Вышел из кухни отец и смотрел в полном недоумении на орущую дочь, растерянного сына и Павла с разбитым лицом, который выглянул из ванной, чтобы поздороваться.
– Что случилось?– стараясь говорить спокойно.
– Он избил его! В кровь! Ненормальный! Налетел, стащил нас байка и начал драку,– Василиса кричала, тыкая пальцем в сторону Павла.
– Он увёз её без шлема, с больной рукой, которой она ещё полностью не владеет, в лёгком платье. Куда, спрашивается?
– Вы идиоты?– подключился к ору Егор, глядя в сторону кипящей негодованием сестры.
Та дёрнула плечом и понеслась к себе, на ходу доставая мобильник из кармана короткой джинсовой курточки.
– У неё даже коленки синие были, когда я её стащил с мотоцикла,– не унимался Павел из ванной.
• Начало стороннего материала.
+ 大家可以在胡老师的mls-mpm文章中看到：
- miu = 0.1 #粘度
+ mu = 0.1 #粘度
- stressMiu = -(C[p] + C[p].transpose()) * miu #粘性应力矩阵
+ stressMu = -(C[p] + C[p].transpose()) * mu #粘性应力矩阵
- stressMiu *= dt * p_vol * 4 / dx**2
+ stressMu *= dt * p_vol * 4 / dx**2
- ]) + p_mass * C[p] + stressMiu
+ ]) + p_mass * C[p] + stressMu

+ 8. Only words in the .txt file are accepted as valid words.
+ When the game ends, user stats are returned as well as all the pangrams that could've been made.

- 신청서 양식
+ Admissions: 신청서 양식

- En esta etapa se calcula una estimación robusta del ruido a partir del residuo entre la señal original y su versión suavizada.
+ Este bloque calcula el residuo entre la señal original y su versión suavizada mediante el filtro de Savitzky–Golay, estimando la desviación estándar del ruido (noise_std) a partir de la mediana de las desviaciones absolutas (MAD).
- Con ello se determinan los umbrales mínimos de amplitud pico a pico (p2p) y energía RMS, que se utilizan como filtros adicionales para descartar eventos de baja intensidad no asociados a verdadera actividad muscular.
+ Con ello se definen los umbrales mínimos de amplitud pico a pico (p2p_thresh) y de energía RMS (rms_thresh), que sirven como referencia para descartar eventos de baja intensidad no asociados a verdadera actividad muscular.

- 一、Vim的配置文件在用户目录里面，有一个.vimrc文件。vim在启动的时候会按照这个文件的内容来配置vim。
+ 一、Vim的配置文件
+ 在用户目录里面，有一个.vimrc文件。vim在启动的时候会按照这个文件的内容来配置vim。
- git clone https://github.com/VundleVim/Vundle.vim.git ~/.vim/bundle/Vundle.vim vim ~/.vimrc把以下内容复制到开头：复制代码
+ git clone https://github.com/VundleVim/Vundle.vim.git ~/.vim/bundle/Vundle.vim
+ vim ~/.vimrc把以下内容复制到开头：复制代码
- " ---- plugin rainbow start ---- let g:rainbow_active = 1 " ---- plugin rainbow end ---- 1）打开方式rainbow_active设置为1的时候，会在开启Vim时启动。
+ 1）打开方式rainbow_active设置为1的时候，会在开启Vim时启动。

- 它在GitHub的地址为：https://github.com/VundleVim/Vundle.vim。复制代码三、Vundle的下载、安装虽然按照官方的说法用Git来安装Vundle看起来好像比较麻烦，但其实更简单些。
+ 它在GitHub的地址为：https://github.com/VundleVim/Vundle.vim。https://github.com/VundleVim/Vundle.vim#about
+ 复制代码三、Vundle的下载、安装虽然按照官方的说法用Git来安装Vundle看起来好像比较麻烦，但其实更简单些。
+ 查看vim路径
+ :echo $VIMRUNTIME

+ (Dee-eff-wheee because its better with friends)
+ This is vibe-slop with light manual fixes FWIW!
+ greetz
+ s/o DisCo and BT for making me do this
– Не ври!– крикнула из своей комнаты Василиса.
Отец хмурился.
– Роману здорово досталось?
– Он живее всех живых. Посмотрите: что он со мной сделал,– Пашка продемонстрировал собственное лицо.
– Хорош,– посочувствовал Егор, качая головой и цокнув языком.
– Так ему и надо,– злая, как мегера, Васька, решительно промаршировала к входным дверям, уже переодетая в джинсы.
– Ну, нет. Я тебя не для того домой приволок, чтобы ты снова умотала хрен знает куда,– Павел подтащил девчонку к себе и вместе с ней отправился в гостиную, сел на диван и силой удерживал её, прижимая к себе и совершенно игнорируя удивлённые взгляды мужчин Морозовых.